Honeywell announced at the Honeywell Users Group EMEA conference in Madrid in early October the launch of new cyber security consulting services to address the growing cyber threat to industry and the industrial cyber security skills shortage
The new services are designed to help industrial and critical infrastructure customers identify and eliminate dangerous security weaknesses.
The Honeywell CyberVantage Security Consulting Services portfolio now includes Penetration Testing, providing active “white-hat” hackers who exploit customer defenses in order to fix them. It also now offers System Hardening to reduce software vulnerabilities and assist customers in safely complying with global Center for Internet Security (CIS) industry benchmarks. These new offerings expand the Honeywell CyberVantage Security Consulting Services portfolio of more than 30 services that deliver comprehensive cybe rsecurity expertise to industrial clients, from assessments and audits to remediation, enabling safer connected plants, digital transformation, and Industrial Internet of Things (IIoT) efforts. Delivered by consultants with expertise in both operational technology (OT) and industrial cyber security, the services help organisations lower the risk and possible impact of security incidents and improve their industrial cyber security maturity levels.

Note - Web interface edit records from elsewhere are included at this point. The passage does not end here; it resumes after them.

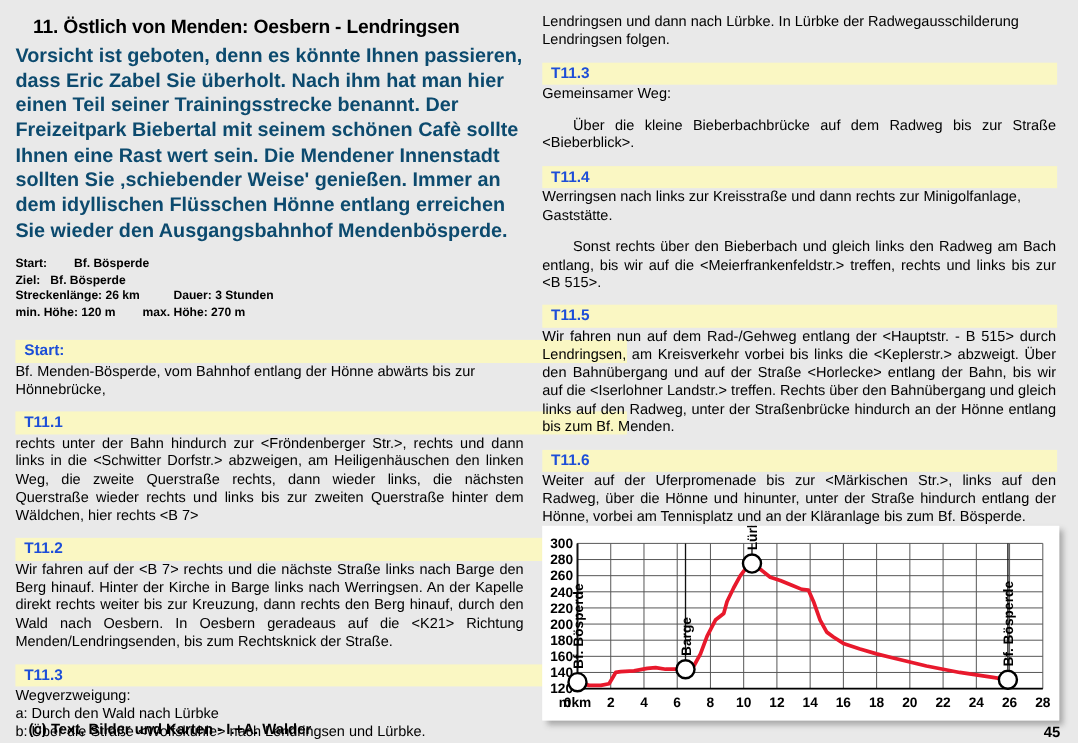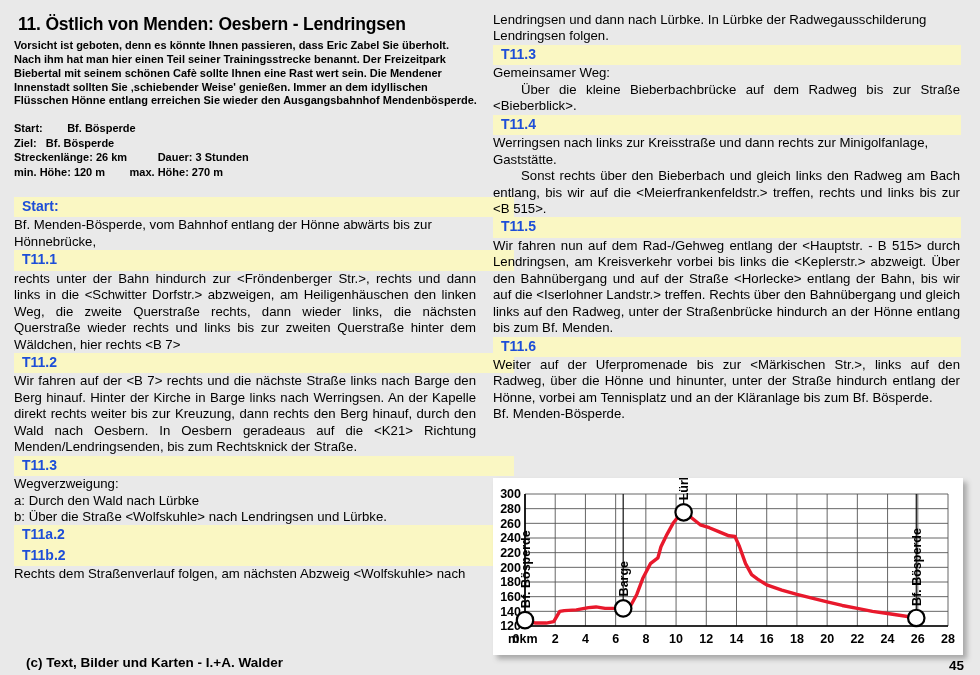"11. Östlich von Menden: Oesbern" h1.title { margin: 4px 0 4px 4px -> 4px 0 4px 16px }
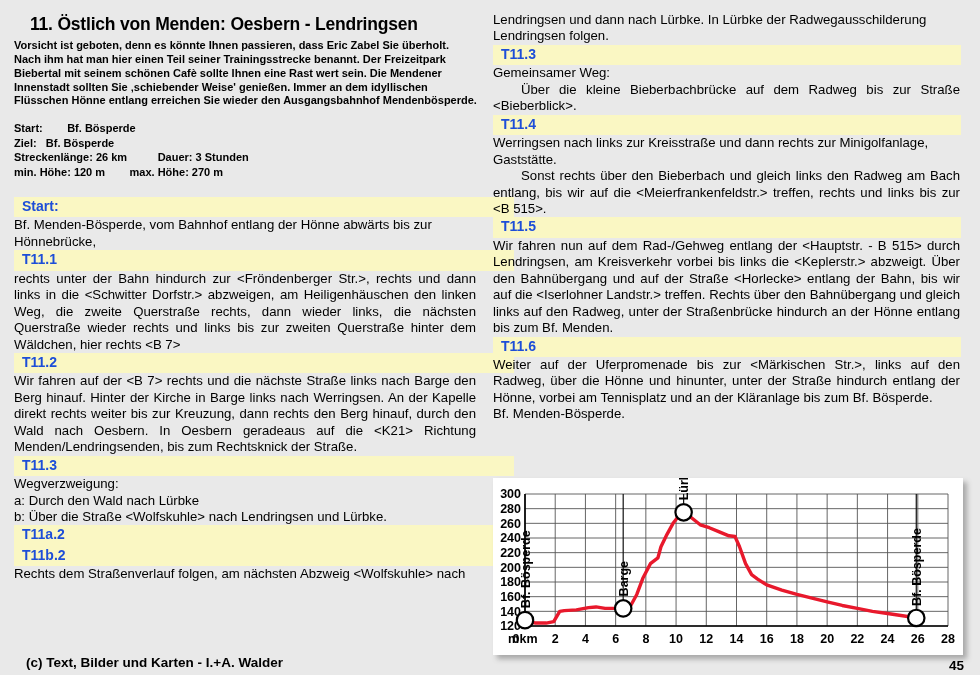"Lendringsen und dann nach Lürbke." .para { margin: 0 0 0 0 -> 0 0 12px 0 }
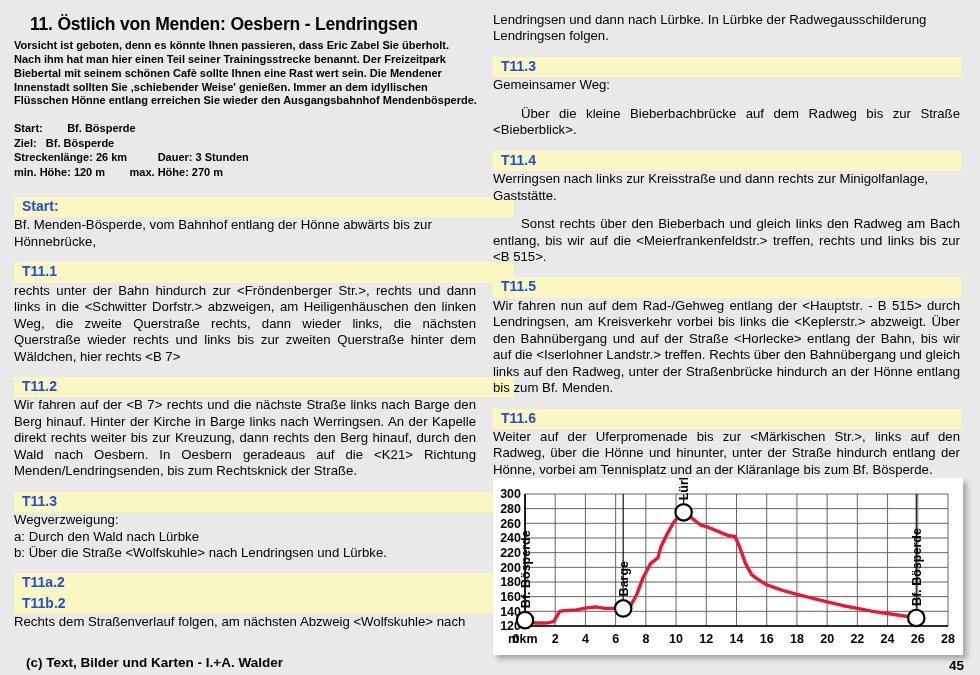"Vorsicht ist geboten, denn es" .intro { color: #000000 -> #0c4a6e; font-size: 11px -> 18px }
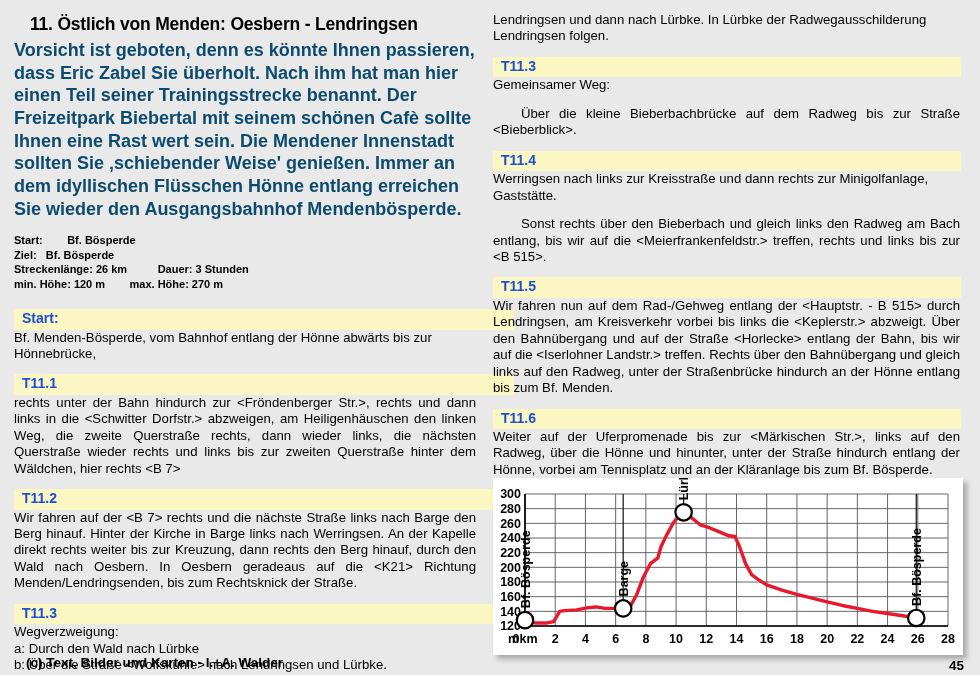"Start:" .col-left .band { width: 500px -> 556px }
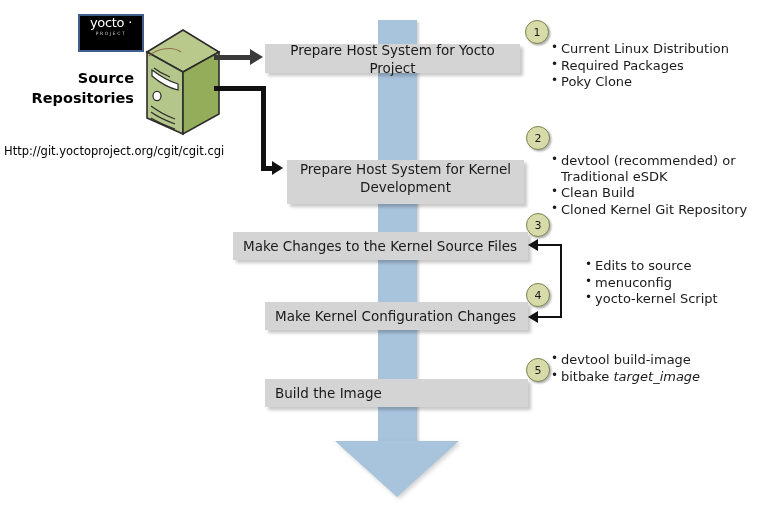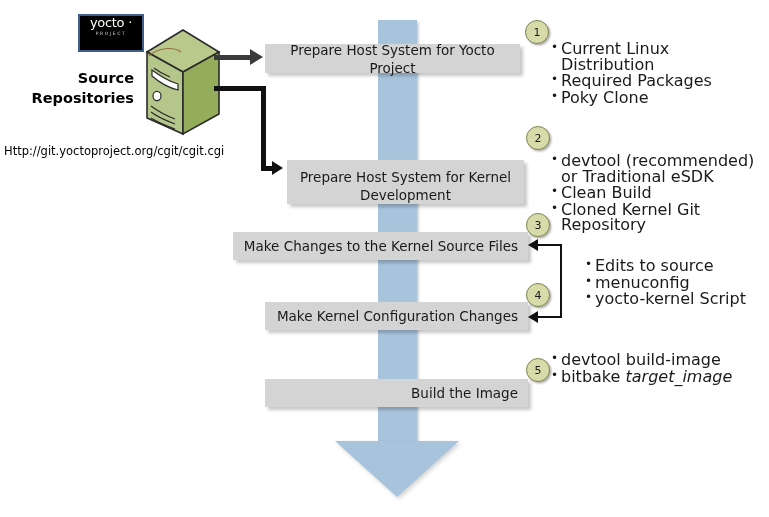"Prepare Host System for Yocto" .pbox { justify-content: flex-end -> flex-start }
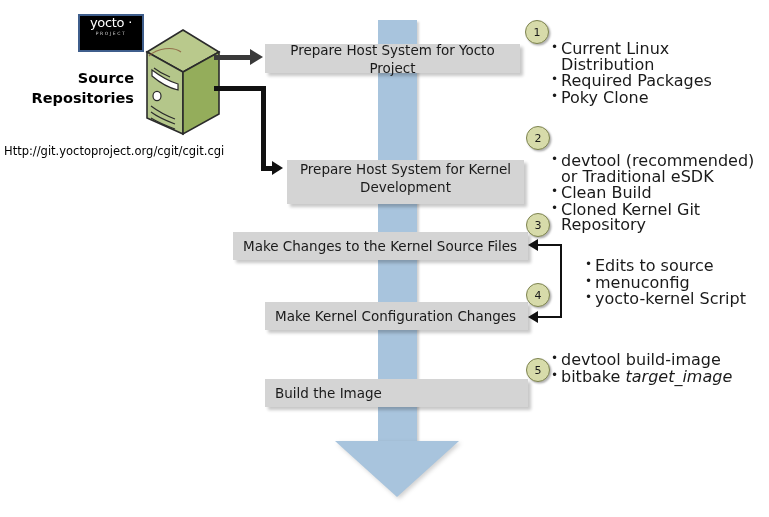"Current Linux Distribution" .blist { font-size: 16px -> 13px }
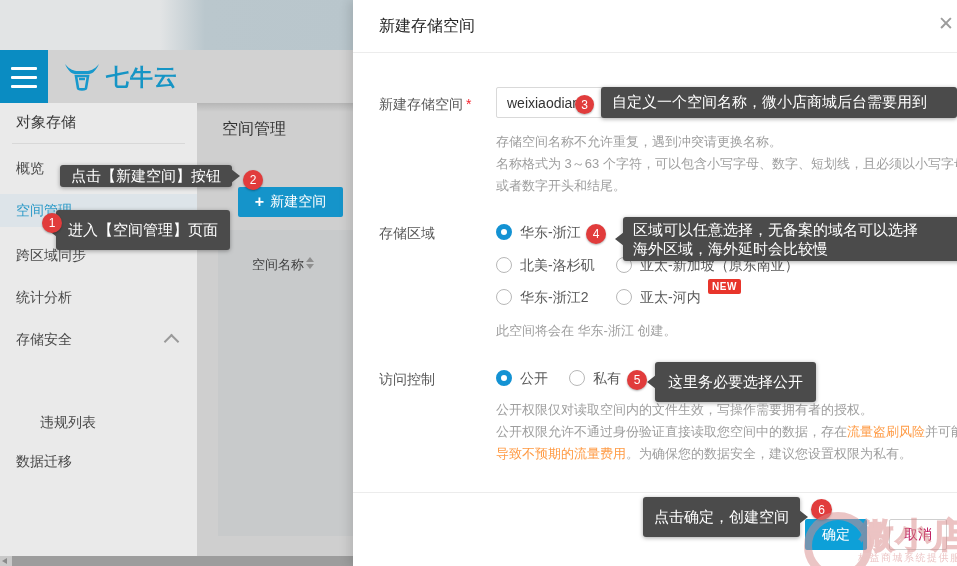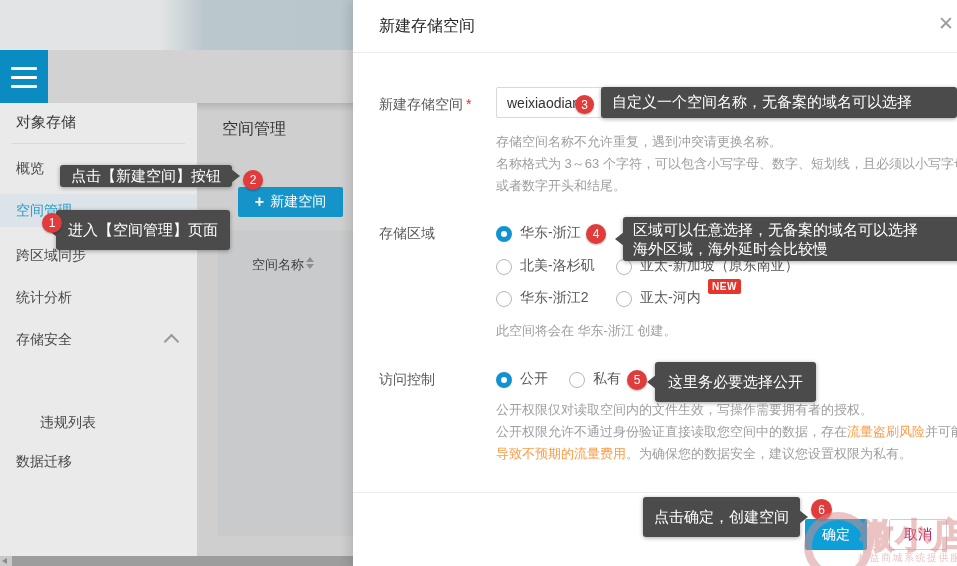"七牛云" div.abs { html: none -> <div> <svg> <path></path> <path></path> <path></path> </svg> <span>七牛云</span> </div> }
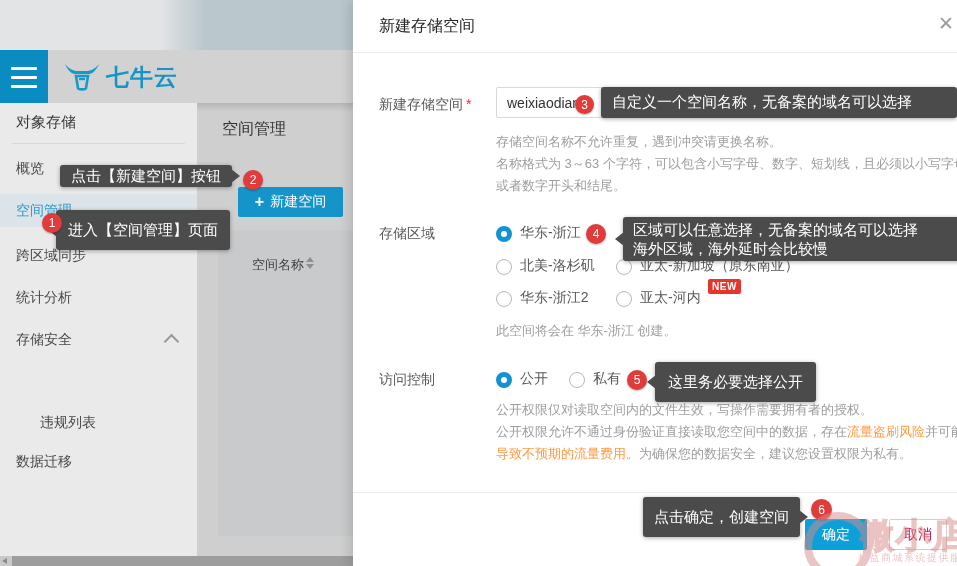"自定义一个空间名称，无备案的域名可以选择" span { text: 无备案的域名可以选择 -> 微小店商城后台需要用到 }
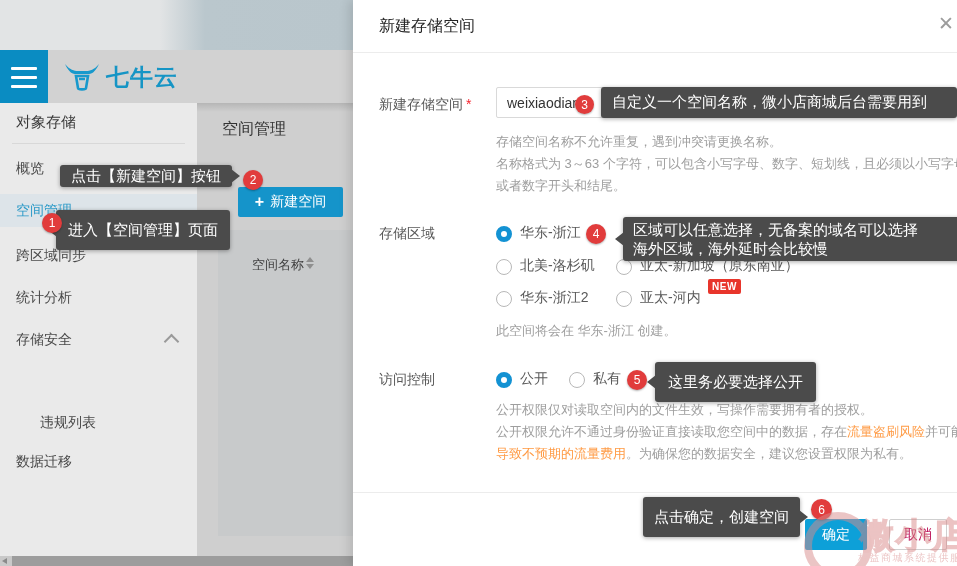"华东-浙江" .radio-row { align-items: flex-end -> flex-start }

Addressing the media at the Honeywell Users Group EMEA conference, Marty Israels, Honeywell’s director of product marketing for Industrial Cyber Security Solutions, explained that the new services are being added in response to the increase in both the frequency and sophistication of attacks over the last twelve to eighteen months, with many targeting critical infrastructure and the process industries. This is a big challenge for customers, who are looking for expertise and support.
“Planning an attack on industrial controls systems (ICS) is now easier than ever, with malware that can be used to attack an individual or company easily accessible on the dark web,” he commented. “Organised crime and individuals looking to do harm are taking advantage of this. That is one of the reasons why we have seen an increase in ransomware attacks over the last couple of years.” According to Trend Micro, there were 1.7bn ransomware attacks detected globally in the first quarter of 2018.
The Middle East is one of the regions most under threat. A PwC survey has found that businesses in the Middle East suffered larger losses than other regions in the world last year due to cyber incidents. Around 18 per cent of respondents in the region have experienced more than 5,000 attacks, compared to a global average of nine per cent.
Another challenge is the cyber security skills shortage, with a global shortfall of 3.5mn cyber security jobs globally forecast by 2021, according to research company Cybersecurity Ventures, while the move to connected operations to drive efficiencies is further driving the demand for industrial cyber security and the expertise to support it.
“Fifty one per cent of organisations report a shortage of cyber security skills. The feedback from our customer advisory board indicates there is a need for industrial security expertise,” said Israels.
“In response to this we are building a strong cyber security service portfolio to complement the software and technology we provide. Over the past year and a half we have put a focused effort into strengthening our industrial cyber security capabilities and increasing the level of services, driven by a multi-site defence in depth approach, complemented by the ability to do multi-vendor cyber security management. With our CyberVantage security consulting services we can bring expertise on-site, offering various services to increase customer defences. This is complemented by software that offers secure remote access, through a single pipe into a control network, providing advanced industrial security protection.”
In addition, Honeywell introduced Cyber Vantage Managed Security Services in June, which offer 24/7 access to industrial expertise and monitoring.
Honeywell now employs more than 250 people focused on industrial cyber security, with a specialised knowledge of requirements such as industrial control system (ICS) security standard IEC-62443 and a variety of country specific standards. The company has also opened Industrial Cyber security Centers of Excellence (COEs) around the world, launching its first COE in the Middle East in Dubai in February to serve its customers in the region. The pioneering technology centre provides a safe off-process environment to test and demonstrate process control network vulnerabilities and threats, train customers with real-time attack simulations and provide advanced customer consultations.
“We are very much involved in cyber security, with a strong and growing cyber security business,” stressed Israels.